The Sculptor by Scott McCloud
What it’s about: Down on his luck in New York with a barely-there art career, David makes a deal with death to be able to sculpt anything with his bare hands, at the cost of having his lifespan severely shortened to less than a year, which should be fine. Until he meets Meg, a girl who calls into question everything he thought important, and forces him to consider that maybe love of art and love of life don’t have to contradict each other.
Why it would make a great movie: Try to visualize animated concrete and stone turning liquid-like and malleable on a silver screen. McCloud’s art style given movement. Combine that with a story that trades a happy ending for super solid character development — and you might just end up with a blockbuster.
Blankets by Craig Thompson
What it’s about: Blankets is a semi-biographical work about the author’s upbringing in a conservative Christian household, his coming-of-age in an environment that discouraged the pursuit of art, and the relationship he shared with a girl named Raina.
Why it would make a great movie: Fun fact: Craig Thompson used to work for Nickelodeon, which makes it easy to think that a cinematic adaptation of Blankets—full color treatment and all—would be the next logical step. But more than that, a movie adaptation of Blankets would almost perfectly suit the pulse of the times—an animated film about becoming disenchanted with religion.
Big Questions by Anders Nilsen
What it’s about: A flock of birds share residence in a bare and empty field, leading monotonous lives eating worms and breadcrumbs. Their existence is thrown into confusion when a dud bomb crashes into their field intact, and is mistaken by some as an egg laid by a giant bird. The bomb, the plane that crashes later in the book, and a human being named by the author as “The Idiot,” are perceived as indications of meaning.

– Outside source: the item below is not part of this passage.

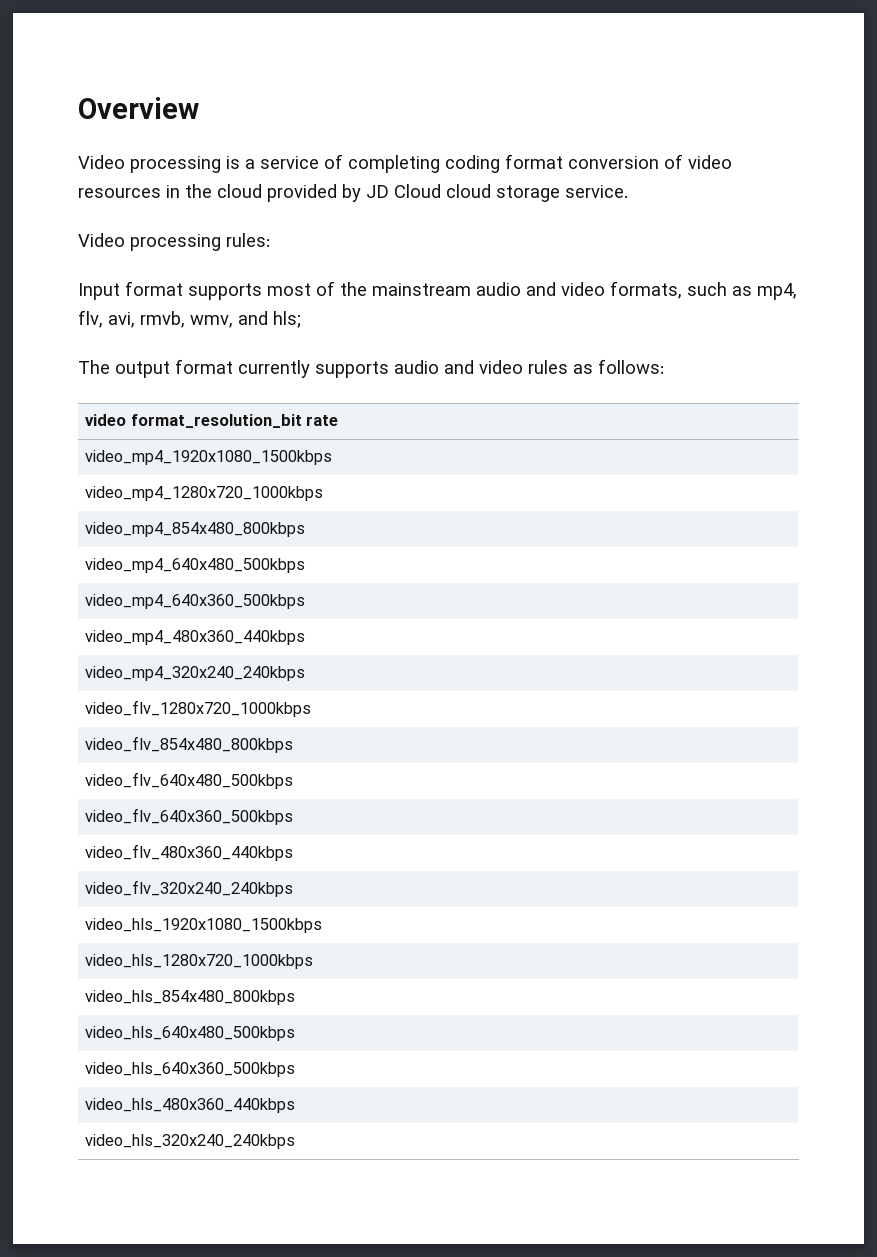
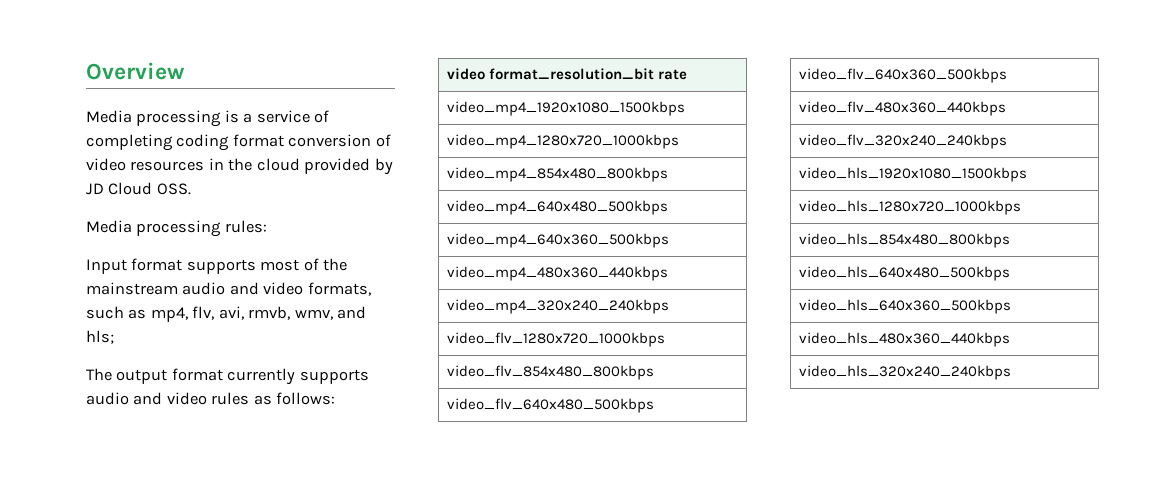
- Video processing is a service of completing coding format conversion of video resources in the cloud provided by JD Cloud cloud storage service.
- Video processing rules:
+ Media processing is a service of completing coding format conversion of video resources in the cloud provided by JD Cloud OSS.
+ Media processing rules:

Why it would make a great movie: What makes Big Questions such a head trip is how much the conversations between these birds mirror the questions we ask ourselves and each other about human existence. Maybe these questions would find new life in a movie, given good voice work, and if the adaptation somehow manages to stay true to Nilsen’s art style of intricate linework and pointillist technique.
Maus by Art Spiegelman
What it’s about: Considered one of the first masterworks in the genre of sequential art, Maus recounts the author’s father’s experiences during World War II, with most of the text taken from interviews. The Jews are portrayed as mice and the Nazis are portrayed as cats, but of course there’s more to Maus than the dichotomy.
Why it would make a great movie: Because, damn it, the granddaddy of graphic novels deserves to be paid tribute to. Spiegelman has turned down numerous offers for Maus to be made in a film, so I don’t expect an adaptation to happen in my lifetime. But I can dream.
Asterios Polyp by David Mazzucchelli
What it’s about: Known as Mazzucchelli’s greatest work, Asterios Polyp recounts the life of its eponymous character, an academic and architect whose jaded approach to life and beauty are challenged by various people, events, and—thematically speaking—the caprice of the gods. Oh, and most of the book is narrated by his dead twin.
Why it would make a great movie: Asterios Polyp is perfect as a graphic novel, a work that pushes the limits of its given medium. It’s hard to imagine it as anything else. The only way a film adaptation would work is if it treated the cinematic form with the same thoroughness and rigor, at par with the works of filmmakers like say, Satoshi Kon, who know better than most what movies can do that other forms can’t.